The 25 years she has been at the helm have not been without questions from certain quarters. Because of strict rules concerning morganatic (socially ‘mismatched’) marriages, some question the parentage of her mother, Princess Leonida Bagration, who claimed to be descended patrilineally from former Kings of Georgia and Polish aristocracy. They claim Prince Andrew Andreevich Romanov, who is 94 and lives in London, is the rightful Head.

In 2016, a Saint Petersburg lawmaker wrote to both the Grand Duchess and then claimant, Dimitri Romanov, urging them both to return to Russia as soon as possible. ‘There should be only one heir,’ says Zakatov. ‘The law of succession says there cannot be two at the same time. The Imperial House has many relatives, and they are all accorded the same respect, but they cannot be considered to take the throne.’

Such overtures from government members are rare. So how would Zakatov describe the relationship between traditional monarchists and the federal government? ‘Well, there is improvement in that we are not being exiled or executed anymore. A great success!’ He grins. But what of the Imperial House’s relationship with Putin’s administration? ‘It can be described as politely neutral. They do not help, but they do not hinder.’

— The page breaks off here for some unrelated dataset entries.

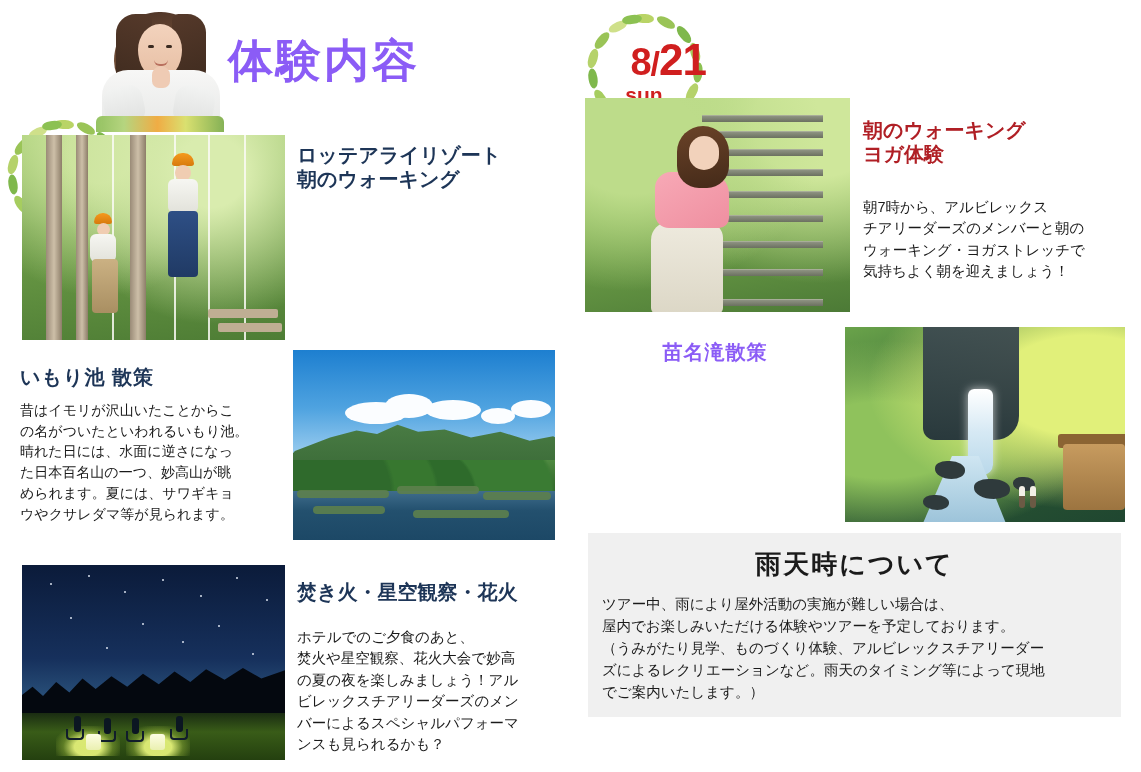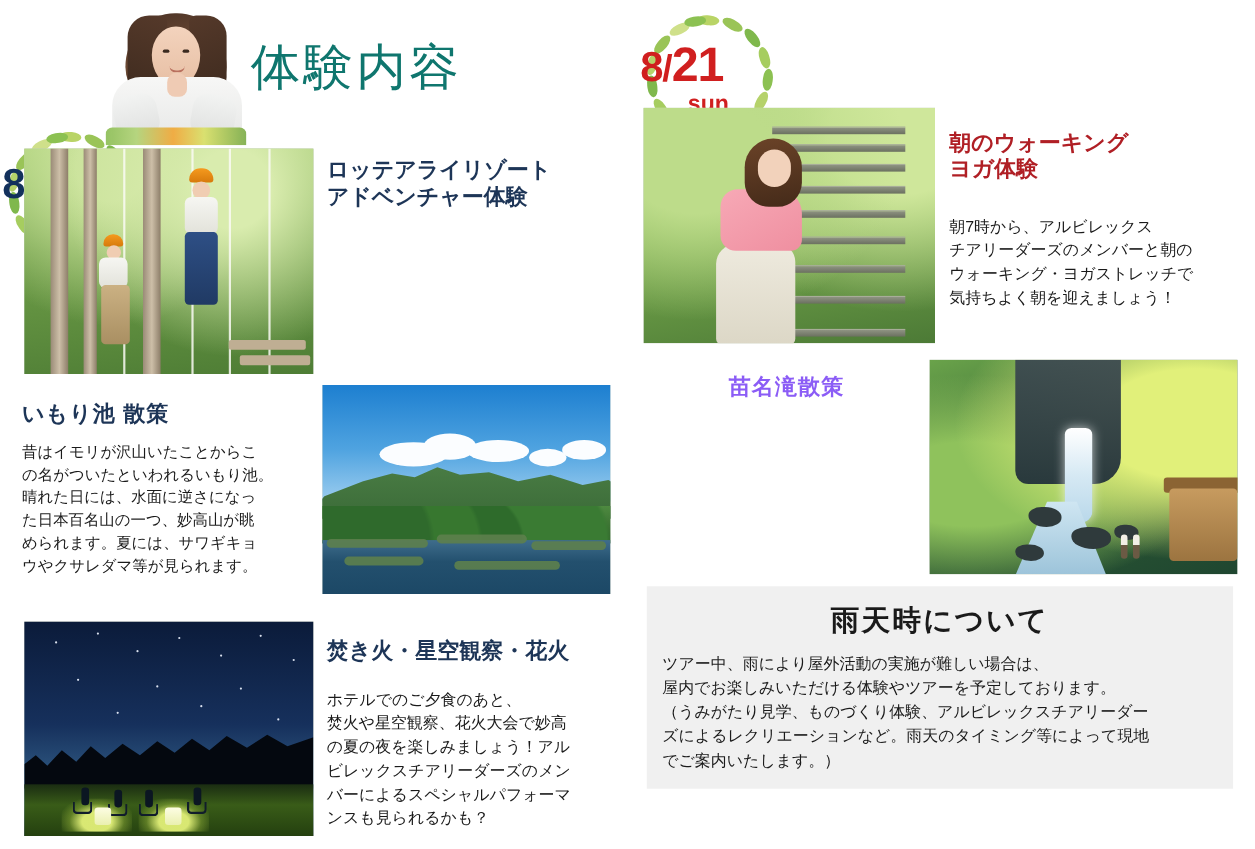--- a/index.html
+++ b/index.html
@@ -18,22 +18,22 @@
     background:#ffffff;
   }
 
   
   .abs { position:absolute; }
 
   
   .page-title {
     left:228px; top:38px;
     font-size:45px;
-    font-weight:400;
-    color:#0f766e;
+    font-weight:700;
+    color:#8b5cf6;
     letter-spacing:3px;
     line-height:1;
     white-space:nowrap;
   }
 
   
   .portrait {
     left:96px; top:0px; width:128px; height:132px;
     overflow:hidden;
   }
@@ -91,21 +91,21 @@
   }
 
   
   .badge { width:124px; height:118px; }
   .badge .wreath { position:absolute; inset:0; }
   .badge .leaf {
     position:absolute; width:20px; height:9px; border-radius:10px/5px;
   }
   .badge .date {
     position:absolute; left:0; right:0; top:26px;
-    text-align:left;
+    text-align:right;
     font-size:38px; font-weight:700; line-height:1;
     letter-spacing:-1px;
     white-space:nowrap;
   }
   .badge .date .slash { font-size:34px; }
   .badge .date .dd { font-size:44px; }
   .badge .dow {
     position:absolute; left:0; right:0; top:72px;
     text-align:center;
     font-size:21px; font-weight:700; line-height:1;
@@ -435,21 +435,21 @@
     </div>
     <div class="person">
       <div class="helmet" style="left:72px; top:78px; width:18px; height:11px;"></div>
       <div class="face-sm" style="left:75px; top:88px; width:13px; height:13px;"></div>
       <div class="shirt" style="left:68px; top:99px; width:26px; height:28px;"></div>
       <div class="pants-khaki" style="left:70px; top:124px;"></div>
     </div>
   </div>
 
   <div class="abs sec-head" id="head-adventure">ロッテアライリゾート
-アドベンチャー体験</div>
+朝のウォーキング</div>
 
   <div class="abs photo" id="photo-yoga">
     <div class="forest"></div>
     <div class="stairs">
       <div class="step" style="top:4px;"></div>
       <div class="step" style="top:20px;"></div>
       <div class="step" style="top:38px;"></div>
       <div class="step" style="top:58px;"></div>
       <div class="step" style="top:80px;"></div>
       <div class="step" style="top:104px;"></div>

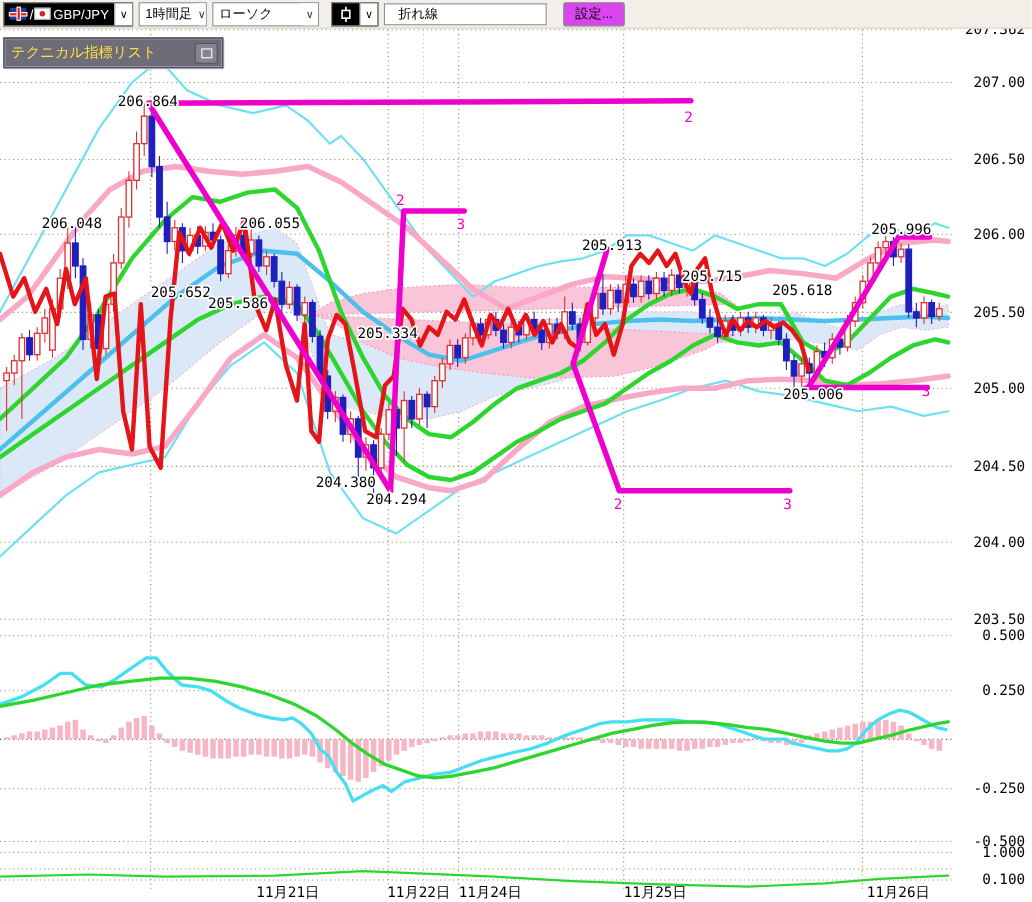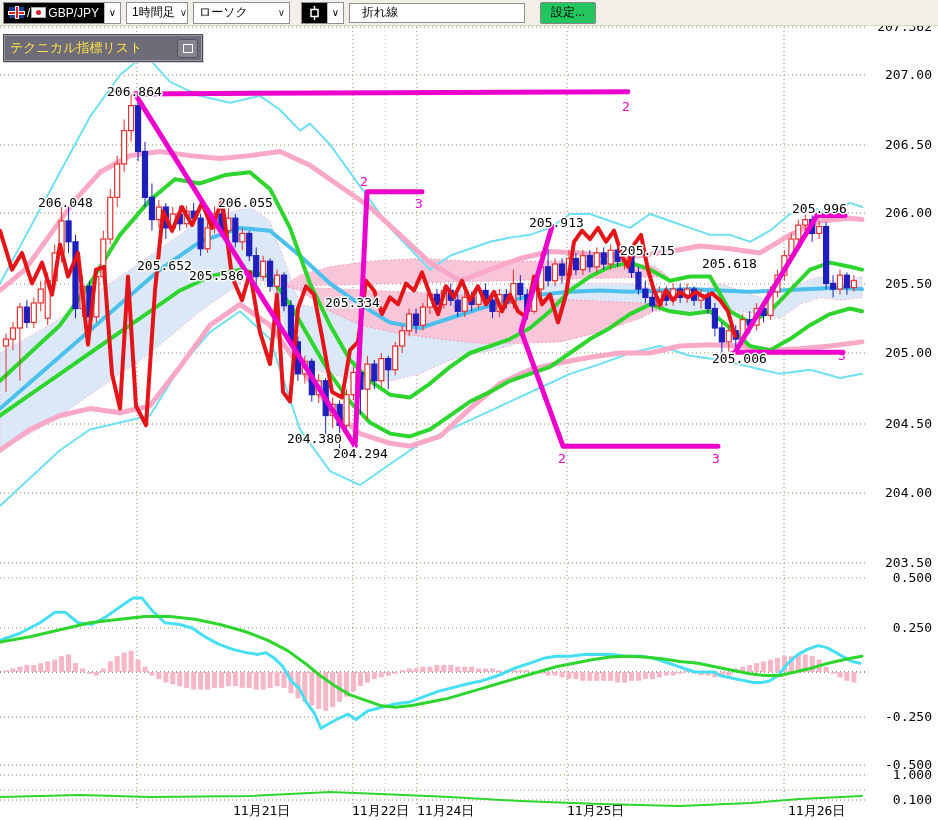--- a/index.html
+++ b/index.html
@@ -16,21 +16,21 @@
   .combo.dark .arrow{background:#fff;color:#000;}
   .flag{display:inline-block;width:15px;height:11px;margin-right:2px;position:relative;flex:none;}
   .flag.uk{background:#1b3f94;}
   .flag.uk:before{content:"";position:absolute;left:0;top:4.5px;width:15px;height:2px;background:#d22;box-shadow:0 0 0 1px #fff;}
   .flag.uk:after{content:"";position:absolute;left:6.5px;top:0;width:2px;height:11px;background:#d22;box-shadow:0 0 0 1px #fff;}
   .flag.jp{background:#fff;border:1px solid #aaa;box-sizing:border-box;}
   .flag.jp:after{content:"";position:absolute;left:4px;top:2px;width:5px;height:5px;border-radius:50%;background:#d8222a;}
   .slash{color:#fff;margin:0 1px;}
   .textfield{height:20px;border:1px solid #8f8f8f;background:#fff;font-size:12px;
              display:flex;align-items:center;padding:0 5px;box-sizing:border-box;}
-  #settings-btn{height:20px;padding:0 10px;font-size:12px;background:#22c55e;border:1px solid #888;
+  #settings-btn{height:20px;padding:0 10px;font-size:12px;background:#d946ef;border:1px solid #888;
                 border-radius:2px;display:flex;align-items:center;}
   
   #ind-win{position:absolute;left:3px;top:34px;width:200px;height:28px;background:#6e6c79;
            border:1px solid #4d4b58;box-shadow:inset 0 0 0 1px #9a98a6, 1px 1px 0 #cfcdd8;
            display:flex;align-items:center;justify-content:space-between;padding:0 4px 0 6px;
            box-sizing:border-box;z-index:25;}
   #ind-win .title{color:#fde047;font-size:13px;white-space:nowrap;}
   #restore-btn{width:19px;height:17px;background:#86848f;border:1px solid #55535f;border-radius:3px;
                display:flex;align-items:center;justify-content:center;}
   #restore-btn .sq{width:8px;height:7px;border:1.5px solid #fff;background:transparent;}
@@ -62,21 +62,21 @@
   </div>
   <div class="combo dark" style="margin-left:6px;">
     <span class="val" style="padding:0 8px;">
       <svg width="9" height="14" viewBox="0 0 9 14">
             <line x1="4.5" y1="0" x2="4.5" y2="14" stroke="#fff" stroke-width="1.5"></line>
             <rect x="1" y="3.5" width="7" height="7" fill="#000" stroke="#fff" stroke-width="1.5"></rect>
           </svg>
     </span>
     <span class="arrow">∨</span>
   </div>
-  <div class="textfield" style="width:176px;padding-left:12px;">
+  <div class="textfield" style="width:148px;padding-left:12px;">
     <span>折れ線</span>
   </div>
   <div id="settings-btn" style="margin-left:10px;">
     <span>設定...</span>
   </div>
 </div>
 
 <div id="ind-win">
   <span class="title">テクニカル指標リスト</span>
   <span id="restore-btn">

I am interested to know what relationship Zakatov sees between Putin’s leadership style and the ‘one strong man’ model many attribute to the Russian zeitgeist. What room could there be for new authority figures in a dualistic constitutional monarchy if the people already have their ‘ruler’ in the form of a politician? ‘Every country needs a strong ruler; a strong government. But that is any country − not only Russia.’

When I suggest Russians may not warm to the idea of a dualistic leadership split between a symbolic monarch and a counterbalanced politician, Zakatov reminds me that ‘in the Russian empire, there were elected governments in regions that were really successful − even more useful than the government of today.’

Zakatov is quick to assert they are not seeking the restoration of the monarchy. ‘The people do not accept it.’

He is right: a 2013 All-Russian Center for Public Opinion poll found just 28 per cent of Russians favour a return to Tsarist rule. Surprisingly, almost half of that number believe a future Tsar could be a current politician. ‘It is not possible to go back to the traditional monarchy that existed before 1917. We say the Imperial House should take part in the social life of the country. That’s not a revival of monarchy, it’s just participating in the historical… life of the country. It’s not about political rights, not about privileges, nor restitution of belongings. It is about the historical heritage of the Royal family and formally admitting of this heritage in Russia.’

Zakatov concedes the imperative nature of a popular monarchist spirit, quoting the Grand Duchess: ‘the Imperial House, separated from the idea of monarchism, is like a church without God.’

But he has hope: ‘The idea of monarchism… is related to the social interests of the whole country. It will be alive forever.’